The G1 Garbage Collector (G1GC) is a modern, server-style garbage collector in Java, introduced in Java 7 (experimental) and fully supported from Java 8 onwards. G1GC is designed for large heaps (multiple gigabytes) and applications where low pause times are important, such as high-throughput server applications or real-time systems.

It differs from traditional collectors (like Parallel GC or CMS) by dividing the heap into regions rather than large contiguous Young and Old generations. This approach enables G1GC to perform incremental, concurrent garbage collection with more predictable pause times.

1. Key Concepts of G1GC

1.1 Heap Structure

In G1GC, the Java heap is divided into equal-sized regions, typically ranging from 1 MB to 32 MB, depending on the total heap size. These regions are dynamically assigned roles based on object allocation and promotion:

  • Young regions: For newly created objects. These regions are subdivided logically into Eden (where new objects are allocated) and Survivor regions (where surviving objects from Eden are moved).
  • Old regions: For long-lived objects that survive multiple garbage collection cycles in the Young regions.
  • Humongous regions: For extremely large objects (larger than half a region size), which are allocated across multiple contiguous regions.

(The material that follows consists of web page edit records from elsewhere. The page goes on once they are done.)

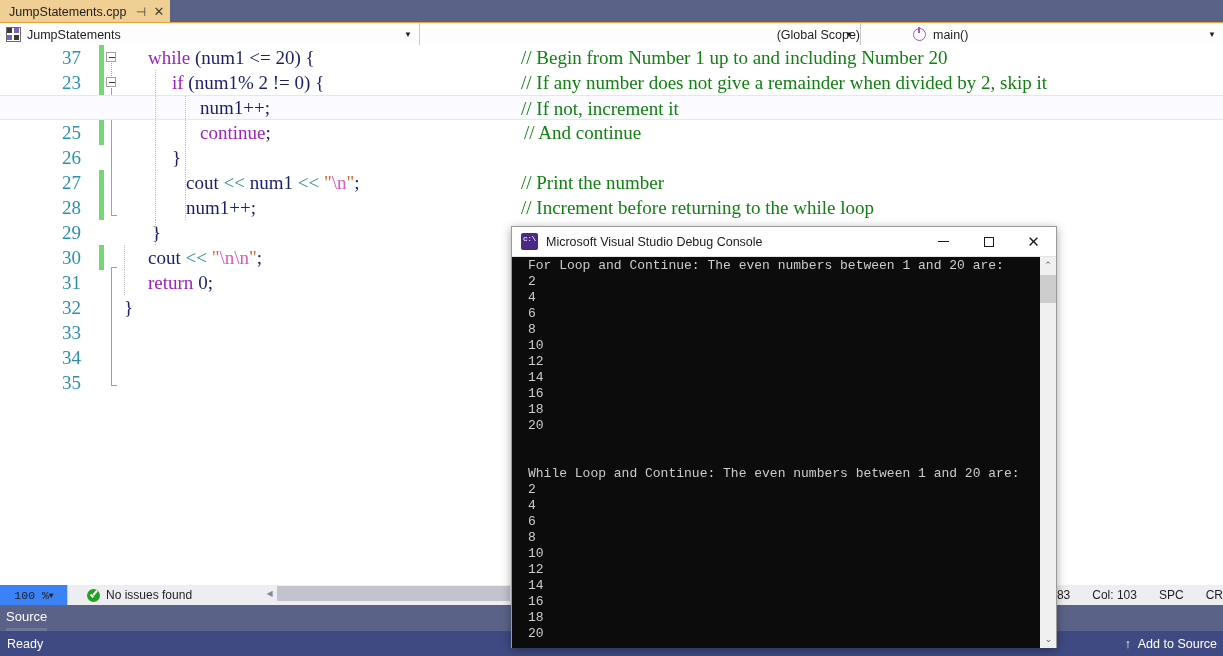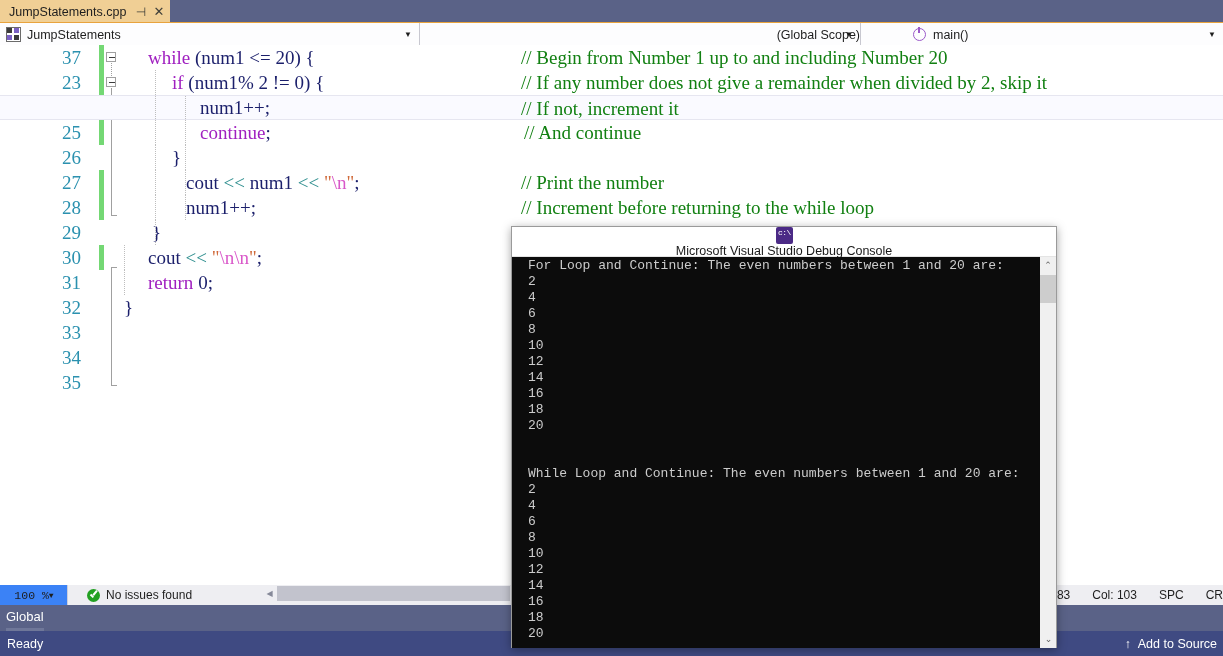"Microsoft Visual Studio Debug Console" #console-title { flex-direction: column -> none }
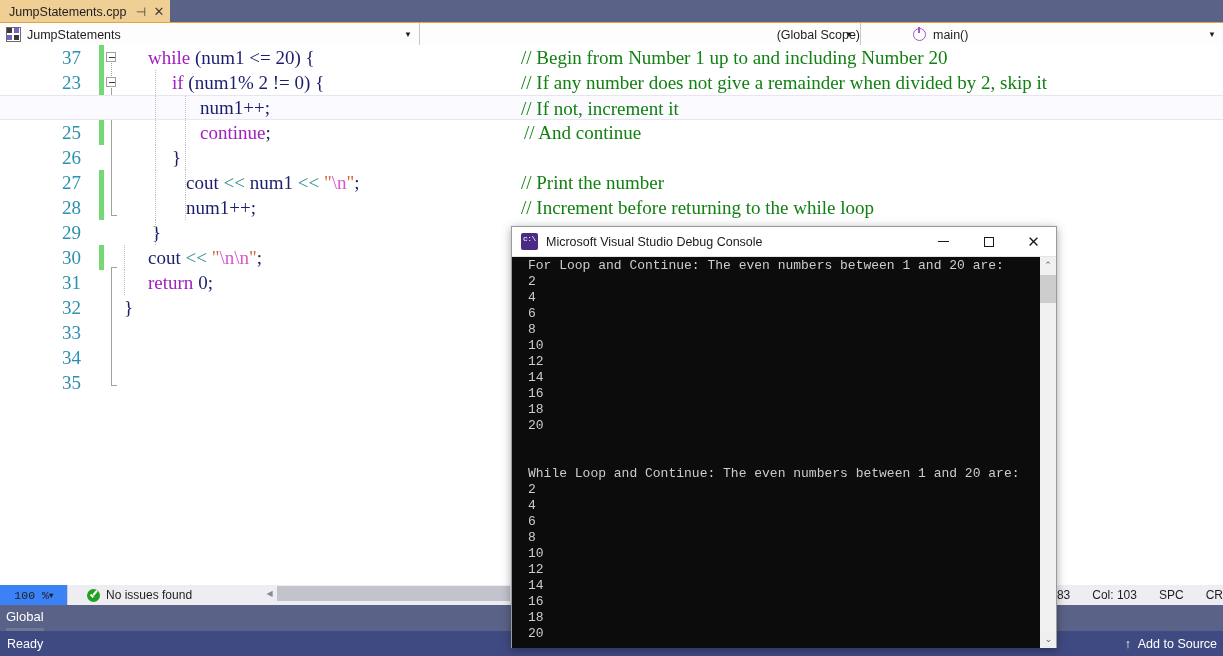"Global" span { text: Global -> Source }
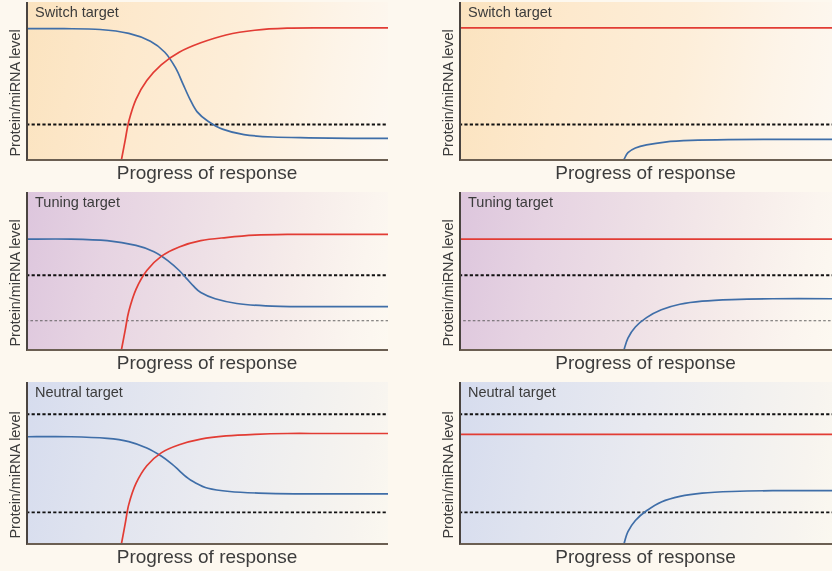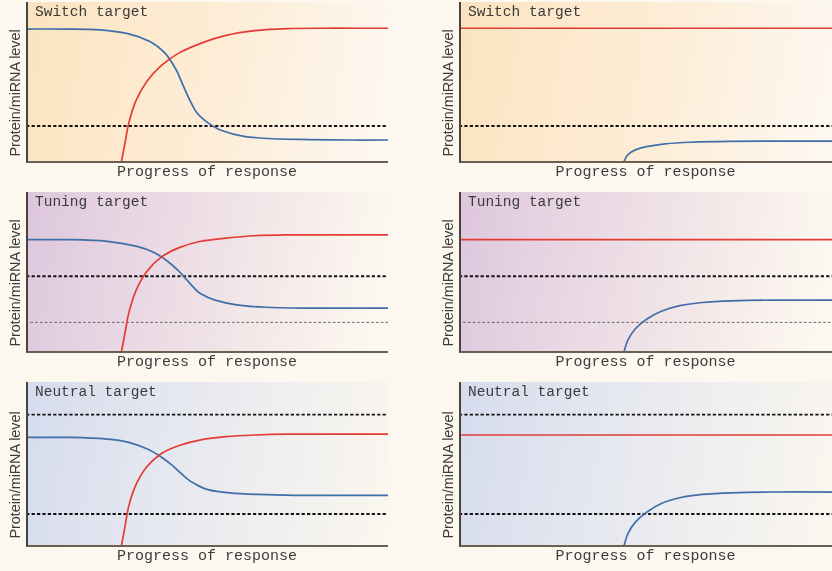"Switch target" .plotwrap { font-family: Liberation Mono, monospace -> none }
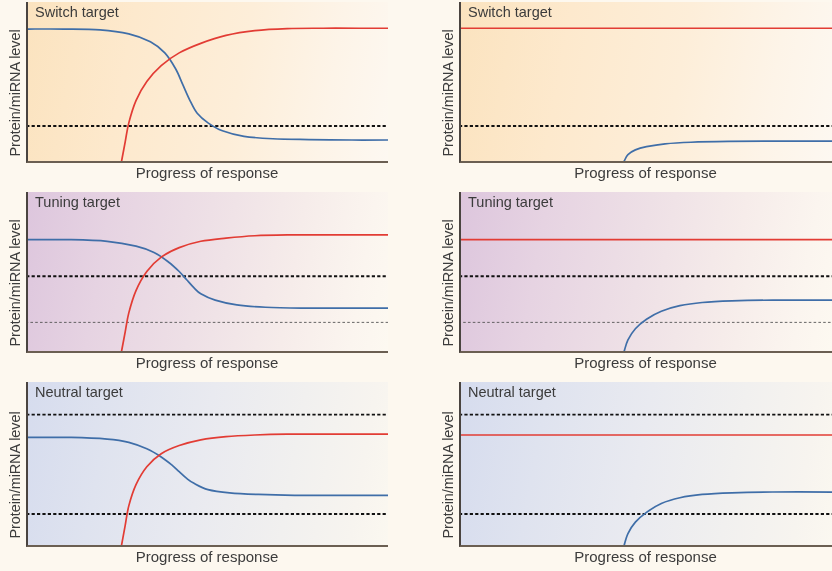"Progress of response" .xlabel { font-size: 15px -> 19px }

The main advantage of dividing the heap into regions is that G1GC can focus on garbage collection of regions that contain the most garbage, instead of scanning the entire Old generation. This reduces pause times and improves efficiency.

1.2 G1GC Goals

The G1GC was designed with specific goals:

  • Minimize pause times: By performing concurrent and incremental garbage collection rather than full stop-the-world GC.
  • Predictable pause time management: G1GC allows developers to set target maximum pause times (e.g., 100 ms), and the collector dynamically adjusts its behavior to meet those goals.
  • Efficient large heap management: Unlike CMS, G1GC efficiently manages heaps of tens of gigabytes.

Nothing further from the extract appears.